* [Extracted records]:
* * * * * * * * *

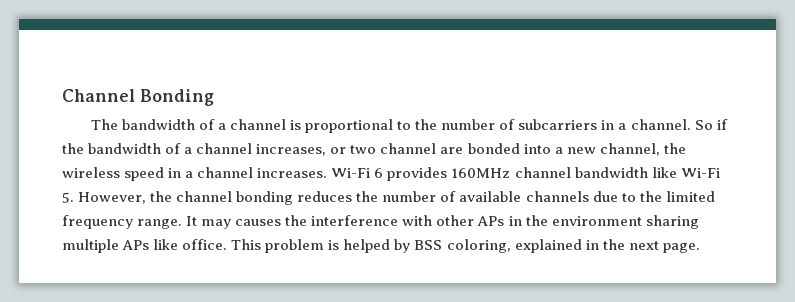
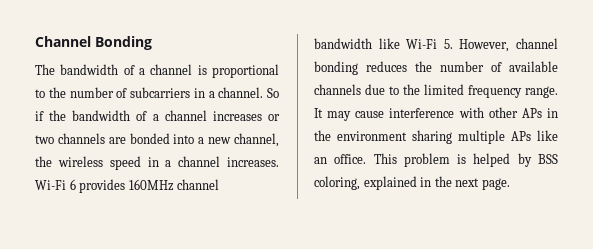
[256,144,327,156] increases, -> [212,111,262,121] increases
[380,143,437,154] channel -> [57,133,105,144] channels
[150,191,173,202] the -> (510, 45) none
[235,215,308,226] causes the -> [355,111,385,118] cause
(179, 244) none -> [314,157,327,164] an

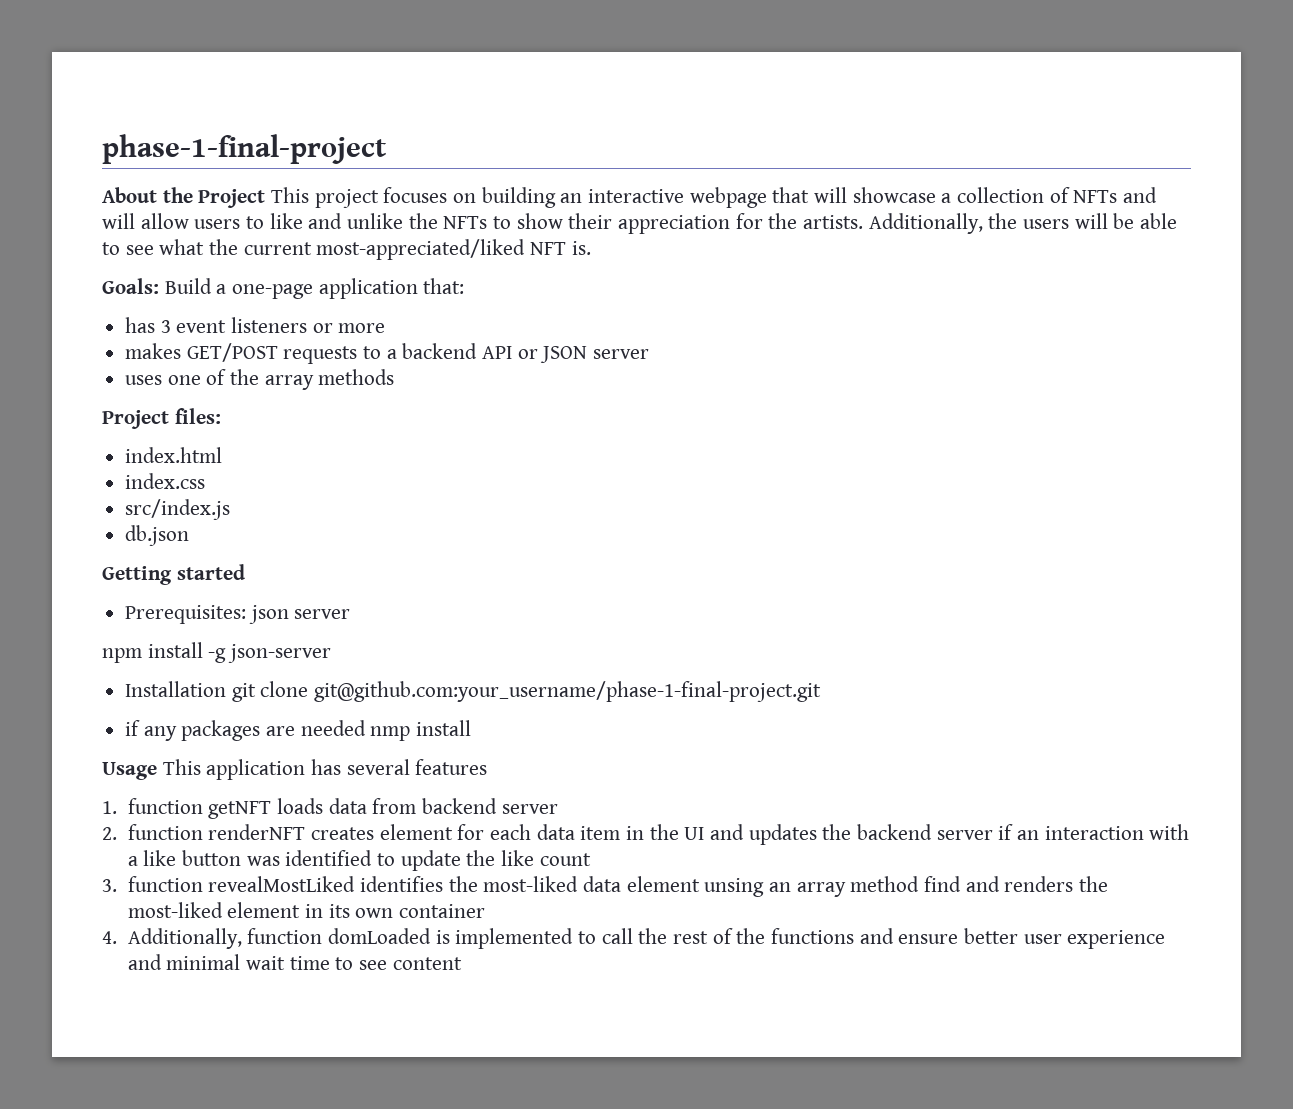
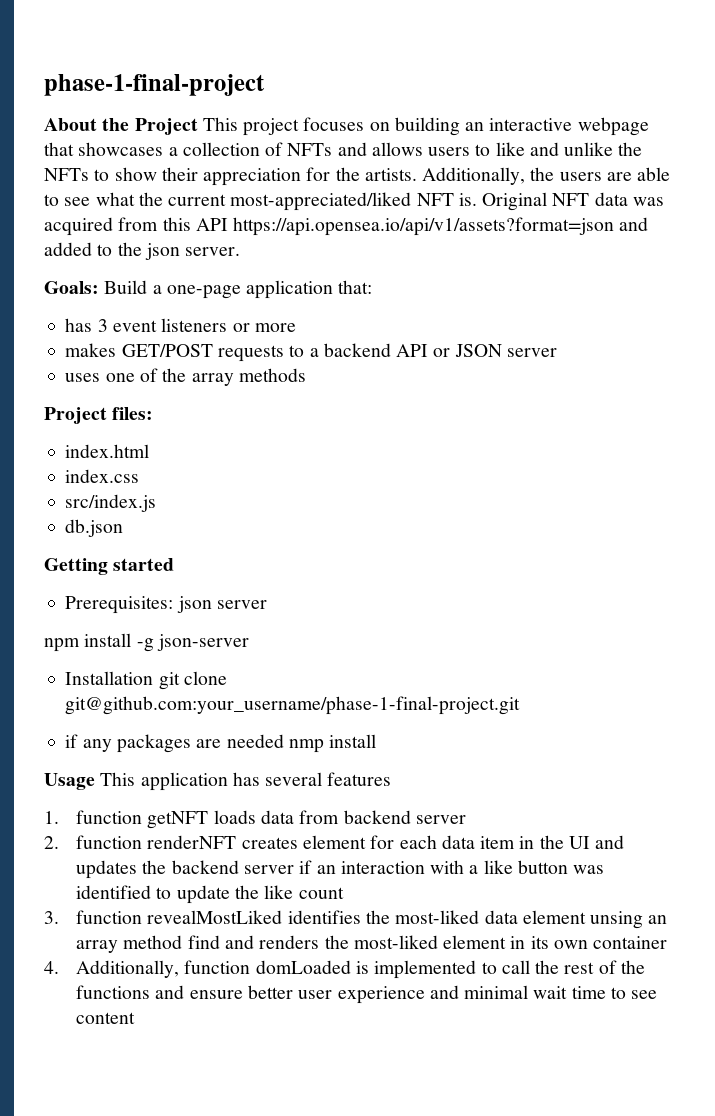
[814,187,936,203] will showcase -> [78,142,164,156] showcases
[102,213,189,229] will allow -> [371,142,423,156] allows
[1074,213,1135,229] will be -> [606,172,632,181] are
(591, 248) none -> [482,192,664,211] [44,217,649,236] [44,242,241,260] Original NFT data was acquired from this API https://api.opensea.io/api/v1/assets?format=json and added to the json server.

* * * * * * * * *

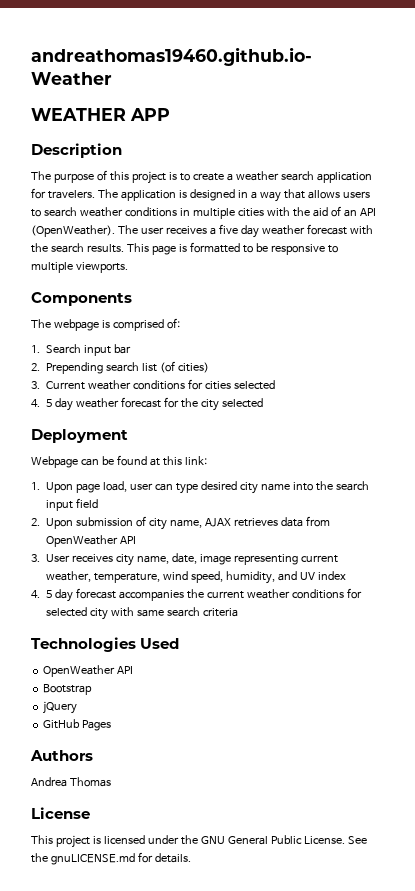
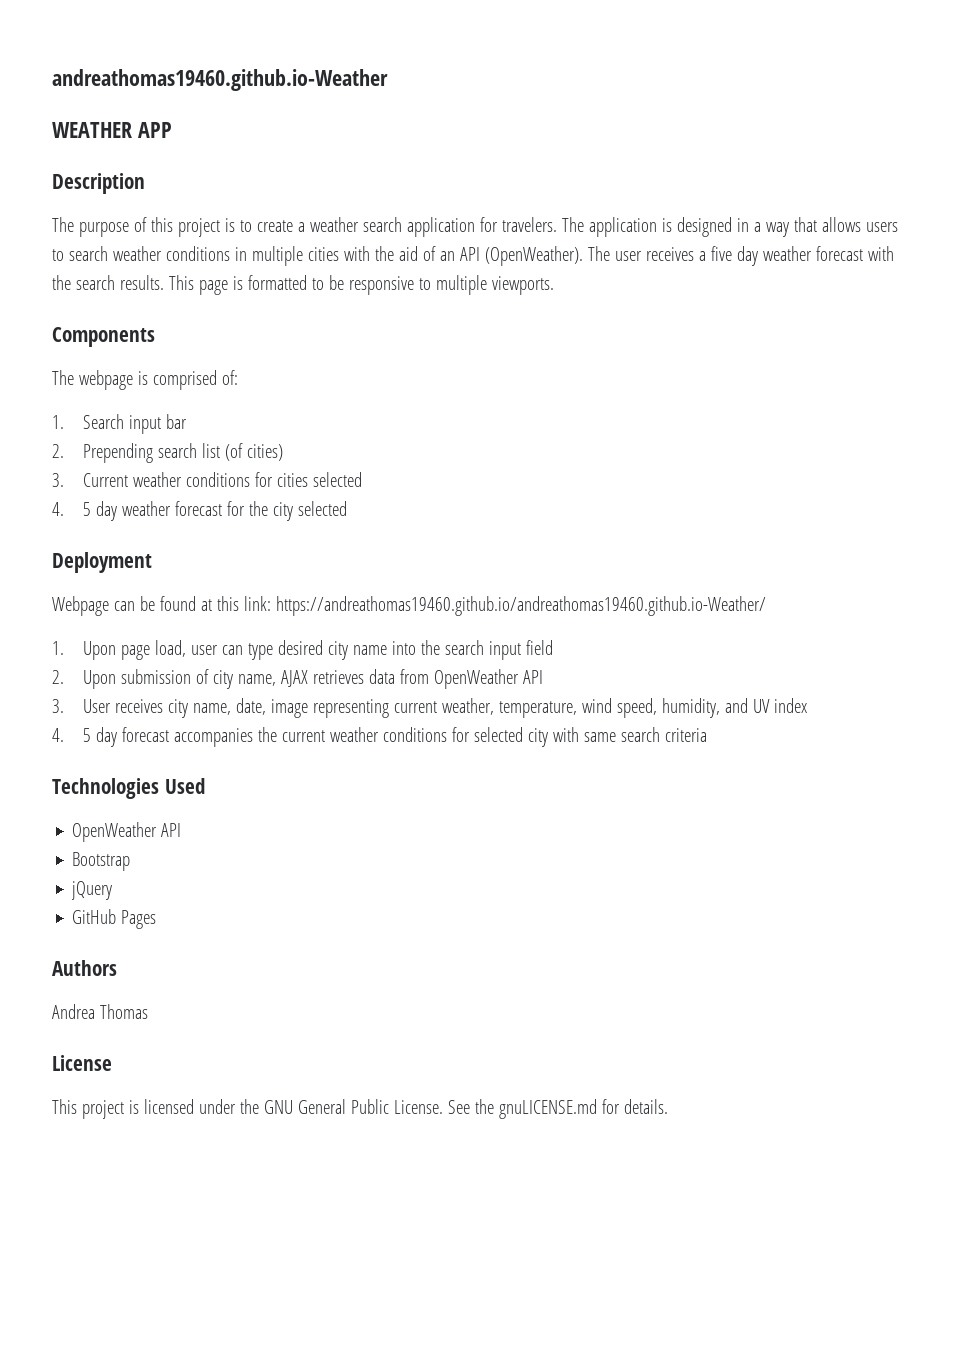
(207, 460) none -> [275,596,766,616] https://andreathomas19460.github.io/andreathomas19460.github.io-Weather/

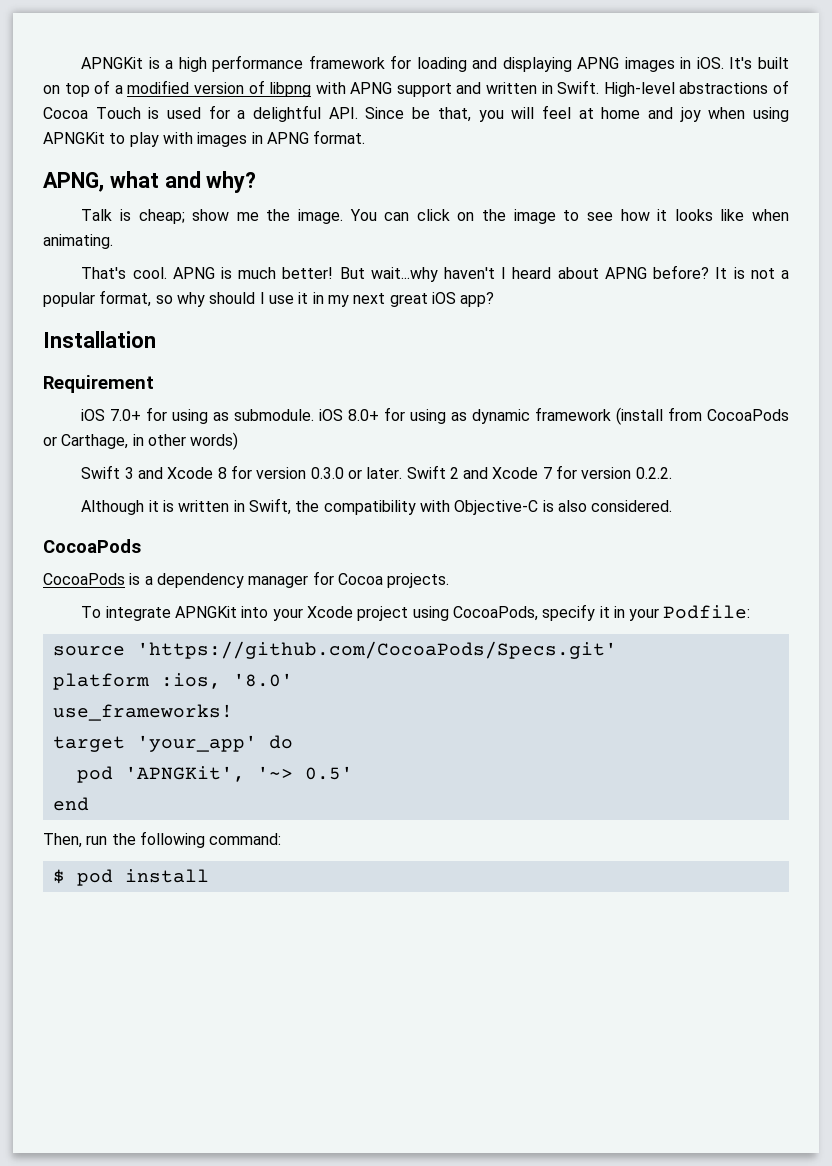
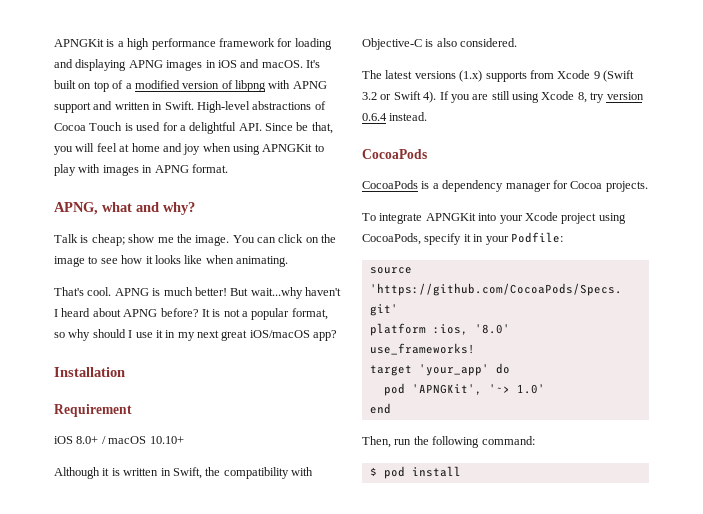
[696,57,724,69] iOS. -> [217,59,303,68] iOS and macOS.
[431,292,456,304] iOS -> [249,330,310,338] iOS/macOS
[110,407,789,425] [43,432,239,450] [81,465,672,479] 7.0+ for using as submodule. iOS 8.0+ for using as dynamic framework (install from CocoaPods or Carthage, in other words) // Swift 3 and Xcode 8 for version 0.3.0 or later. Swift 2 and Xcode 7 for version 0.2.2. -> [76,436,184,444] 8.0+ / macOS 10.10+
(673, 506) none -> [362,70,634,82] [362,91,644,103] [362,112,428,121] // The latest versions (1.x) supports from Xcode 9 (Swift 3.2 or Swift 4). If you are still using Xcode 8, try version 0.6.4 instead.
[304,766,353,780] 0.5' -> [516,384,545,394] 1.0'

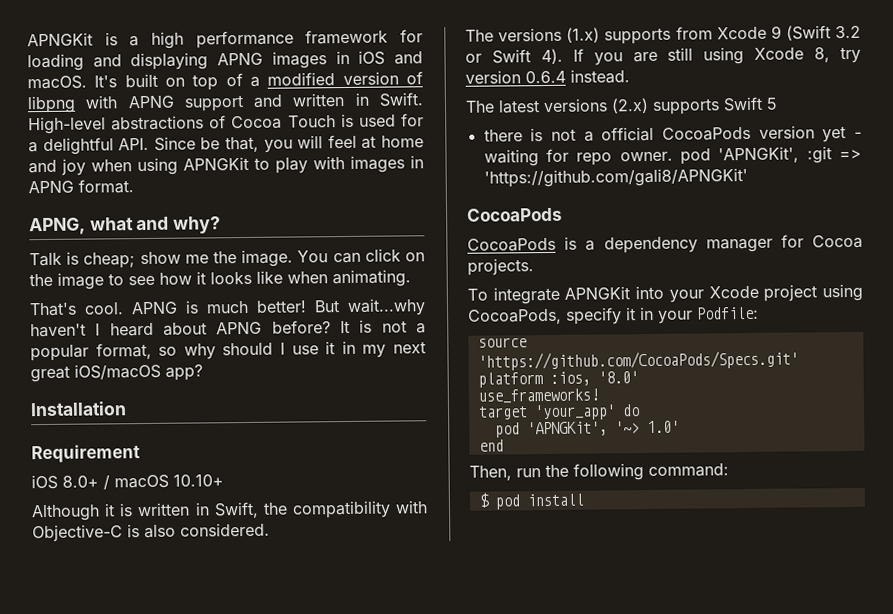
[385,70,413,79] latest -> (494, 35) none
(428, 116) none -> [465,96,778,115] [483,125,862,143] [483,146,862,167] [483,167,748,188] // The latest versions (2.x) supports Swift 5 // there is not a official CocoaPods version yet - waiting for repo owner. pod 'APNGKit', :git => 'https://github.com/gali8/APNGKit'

* * * * * * * * *

* [WHAT IS EXPECTED]: All lines above with the word "Swift" need to be reported.

* [FINISHED EXERCISE]:
[110,407,789,425] [43,432,239,450] [81,465,672,479] 7.0+ for using as submodule. iOS 8.0+ for using as dynamic framework (install from CocoaPods or Carthage, in other words) // Swift 3 and Xcode 8 for version 0.3.0 or later. Swift 2 and Xcode 7 for version 0.2.2. -> [76,436,184,444] 8.0+ / macOS 10.10+
(673, 506) none -> [362,70,634,82] [362,91,644,103] [362,112,428,121] // The latest versions (1.x) supports from Xcode 9 (Swift 3.2 or Swift 4). If you are still using Xcode 8, try version 0.6.4 instead.
(428, 116) none -> [465,96,778,115] [483,125,862,143] [483,146,862,167] [483,167,748,188] // The latest versions (2.x) supports Swift 5 // there is not a official CocoaPods version yet - waiting for repo owner. pod 'APNGKit', :git => 'https://github.com/gali8/APNGKit'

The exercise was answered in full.